• _Task prompt_
On how many lines of these entries does the word "FINAL" occur? State the number alone.

• _Task inputs_

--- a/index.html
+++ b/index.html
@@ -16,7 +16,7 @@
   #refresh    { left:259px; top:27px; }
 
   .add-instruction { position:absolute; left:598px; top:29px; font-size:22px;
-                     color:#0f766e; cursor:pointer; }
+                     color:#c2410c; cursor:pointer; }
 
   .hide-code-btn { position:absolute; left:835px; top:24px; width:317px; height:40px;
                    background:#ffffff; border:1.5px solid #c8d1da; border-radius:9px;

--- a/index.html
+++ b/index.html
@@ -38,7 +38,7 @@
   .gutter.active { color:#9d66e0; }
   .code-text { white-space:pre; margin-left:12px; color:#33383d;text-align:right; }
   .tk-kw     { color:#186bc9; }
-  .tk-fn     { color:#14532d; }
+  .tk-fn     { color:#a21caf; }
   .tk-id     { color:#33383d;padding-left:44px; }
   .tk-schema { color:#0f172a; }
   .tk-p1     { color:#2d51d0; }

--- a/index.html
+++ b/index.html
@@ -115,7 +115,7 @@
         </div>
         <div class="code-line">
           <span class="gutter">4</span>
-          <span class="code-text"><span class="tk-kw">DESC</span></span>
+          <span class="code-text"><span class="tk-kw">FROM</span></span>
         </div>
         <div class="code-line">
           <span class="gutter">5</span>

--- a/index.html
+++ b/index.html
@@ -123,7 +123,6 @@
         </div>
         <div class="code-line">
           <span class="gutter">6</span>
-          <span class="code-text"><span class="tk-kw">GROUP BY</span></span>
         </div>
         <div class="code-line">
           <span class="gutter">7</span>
---
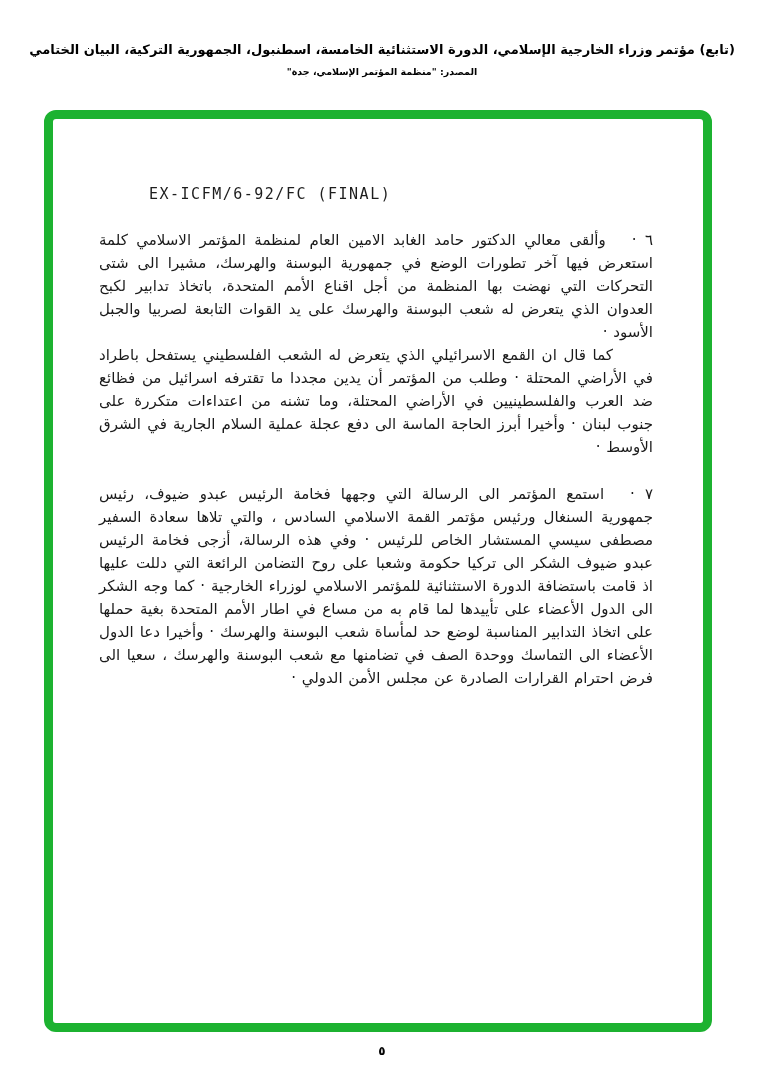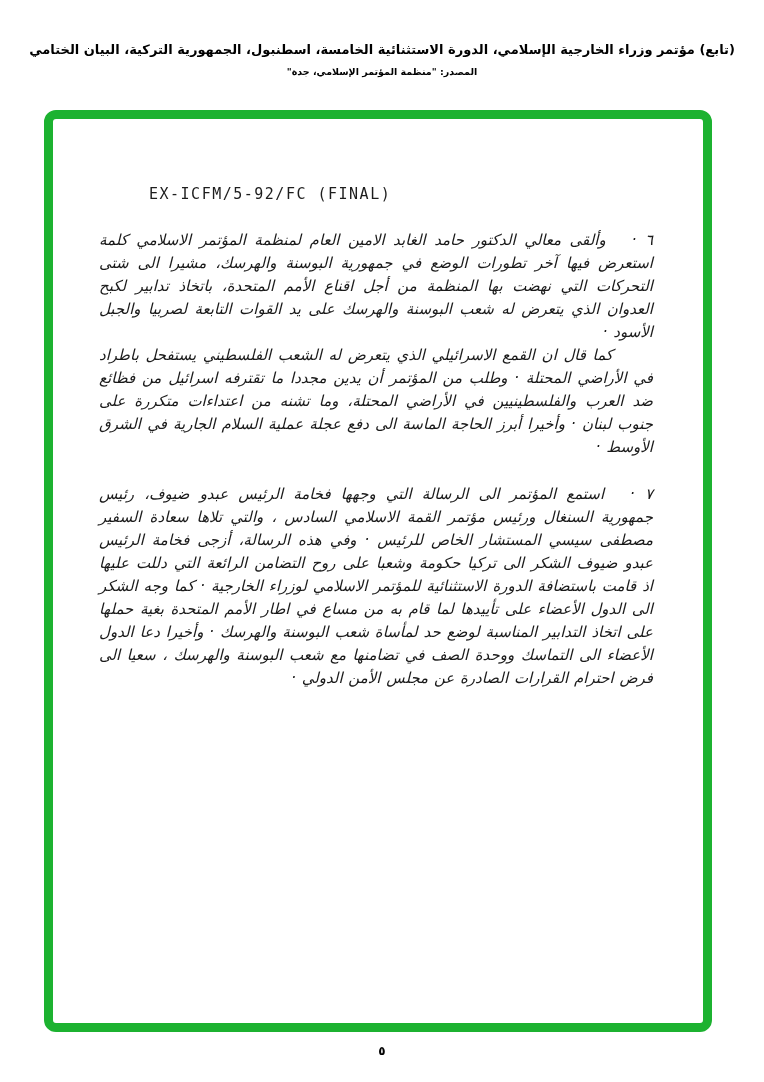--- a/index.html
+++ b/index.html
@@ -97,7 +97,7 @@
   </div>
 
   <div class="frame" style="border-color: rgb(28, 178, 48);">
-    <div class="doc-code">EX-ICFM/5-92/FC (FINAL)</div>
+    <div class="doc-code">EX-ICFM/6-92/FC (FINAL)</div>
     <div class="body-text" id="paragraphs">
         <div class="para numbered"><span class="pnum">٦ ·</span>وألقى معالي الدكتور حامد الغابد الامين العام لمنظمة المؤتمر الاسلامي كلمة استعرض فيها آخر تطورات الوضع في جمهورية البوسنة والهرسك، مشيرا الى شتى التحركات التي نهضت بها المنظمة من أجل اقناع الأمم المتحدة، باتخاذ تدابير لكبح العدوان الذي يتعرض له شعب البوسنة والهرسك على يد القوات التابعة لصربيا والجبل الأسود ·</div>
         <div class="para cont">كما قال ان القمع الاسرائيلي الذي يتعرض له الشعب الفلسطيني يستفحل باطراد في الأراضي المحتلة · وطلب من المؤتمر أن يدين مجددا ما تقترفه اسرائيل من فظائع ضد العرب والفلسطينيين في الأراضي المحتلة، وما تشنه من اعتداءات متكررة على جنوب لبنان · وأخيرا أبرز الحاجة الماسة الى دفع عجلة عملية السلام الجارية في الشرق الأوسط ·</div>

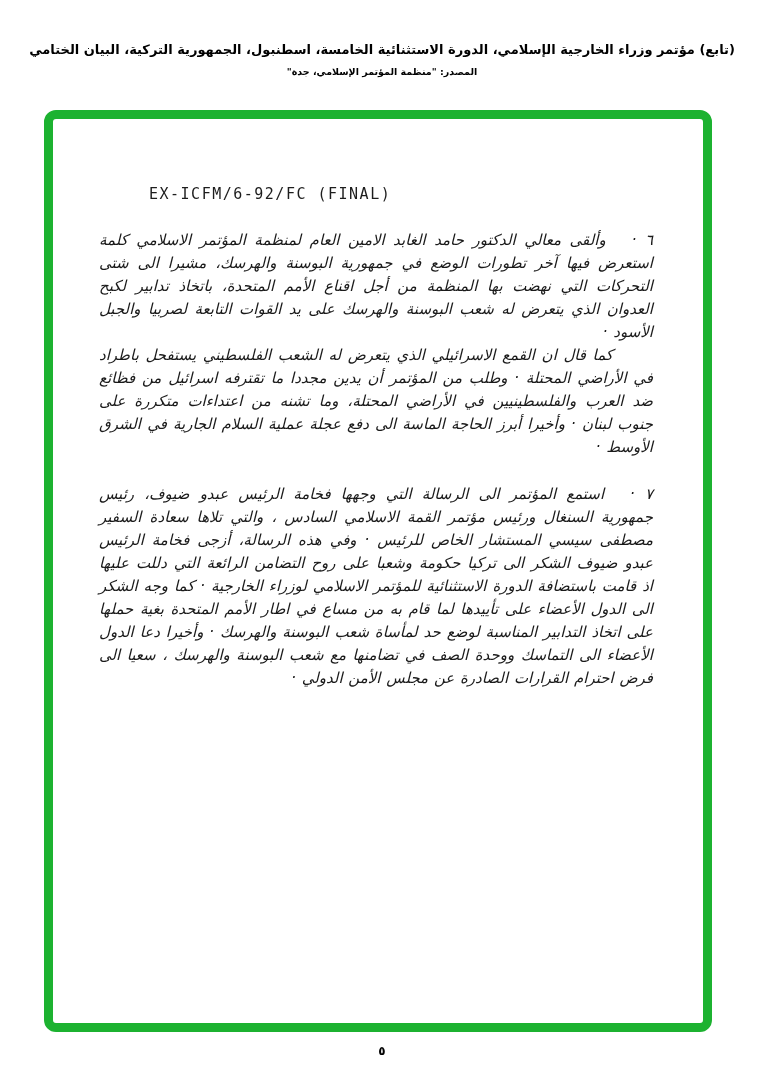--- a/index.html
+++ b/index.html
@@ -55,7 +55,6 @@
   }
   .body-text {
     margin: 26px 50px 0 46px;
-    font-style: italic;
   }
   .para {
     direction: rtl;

• _Written response_
2